Jokipii gave Rissan a cassette of trombone music. It sounded so incredible to Rissas that he listened to the tape every day and played along. Little by little he developed.
– I thought that one day I would be able to play like those guys on the cassette. I didn’t know it would take about 20 years. I thought that the goal would be achieved in a few years, says Rissanen.
There were still several teachers ahead who would shape Rissanen’s perception of music.
Only jazz was important
Big band and jazz music created a new exciting path alongside classical music. Rissanen wanted to be a professional musician when he grew up.
At the age of 15, he applied and was admitted to the Sibelius Academy for youth training, where he studied both piano and trombone. In the end, in my twenties, fans and jazz won.
– At one point, I thought so cornistically that people who have families and children don’t appreciate jazz music, because they sacrifice their time for something else. I might disagree a little these days, the parent of two children says with amusement.
You also have to learn what it is to be an artist
– Petri said that you know, you are quite good at this. He immediately gave us a sea route from which we started building.
Part of Juutilainen’s teaching method was also to educate his students about what it is to be an artist.
– I went to classes at his house sometimes. It was great when he was lying on the couch when I came in and said \”morning, morning, Put some food on the table and then we’ll start playing. This is the art of being an artist, that sometimes you take it easy and sometimes you work like crazy,\” Rissanen recalls.
Even self-taught people have their teachers
Today, Antti Rissanen teaches himself, currently at Metropoli University of Applied Sciences in Helsinki. He graduated as a doctor from the University of the Arts. For his thesis, he developed the technique of playing the trombone.

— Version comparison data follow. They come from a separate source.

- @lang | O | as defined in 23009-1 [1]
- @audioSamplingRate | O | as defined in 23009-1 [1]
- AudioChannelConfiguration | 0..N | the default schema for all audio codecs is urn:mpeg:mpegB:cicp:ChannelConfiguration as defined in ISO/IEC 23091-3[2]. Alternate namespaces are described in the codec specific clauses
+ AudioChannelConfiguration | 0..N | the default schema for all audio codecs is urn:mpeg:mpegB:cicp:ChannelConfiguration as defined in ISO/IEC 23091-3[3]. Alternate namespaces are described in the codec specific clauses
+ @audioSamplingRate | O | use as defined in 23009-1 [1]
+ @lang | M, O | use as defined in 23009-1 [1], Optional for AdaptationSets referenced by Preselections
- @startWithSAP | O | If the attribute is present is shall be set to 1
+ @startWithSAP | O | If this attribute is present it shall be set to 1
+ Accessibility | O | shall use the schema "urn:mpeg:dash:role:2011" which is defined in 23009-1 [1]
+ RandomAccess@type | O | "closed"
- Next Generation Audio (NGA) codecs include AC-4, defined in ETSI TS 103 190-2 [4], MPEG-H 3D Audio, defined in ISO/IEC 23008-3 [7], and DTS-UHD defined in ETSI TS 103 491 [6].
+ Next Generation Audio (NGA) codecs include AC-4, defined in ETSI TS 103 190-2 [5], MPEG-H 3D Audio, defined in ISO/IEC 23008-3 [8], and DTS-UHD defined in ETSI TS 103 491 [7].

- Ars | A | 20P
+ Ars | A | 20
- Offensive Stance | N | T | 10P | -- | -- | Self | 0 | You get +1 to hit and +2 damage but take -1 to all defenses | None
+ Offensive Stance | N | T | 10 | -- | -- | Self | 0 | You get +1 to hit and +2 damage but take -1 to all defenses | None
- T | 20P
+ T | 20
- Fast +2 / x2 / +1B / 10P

But does formal education matter when it comes to art?
Rissanen believes that everyone is more or less self-taught. Even if there is no educational foundation, everyone still has their own role model to follow, whether it’s a familiar musician in a local band or a neighbor’s uncle.
– No one else can study for you. A young musician joining the band can be the youngest in the lineup, and the others have been doing the job for twenty years and provide support. Education can also go that way, even if it does not add up to study points.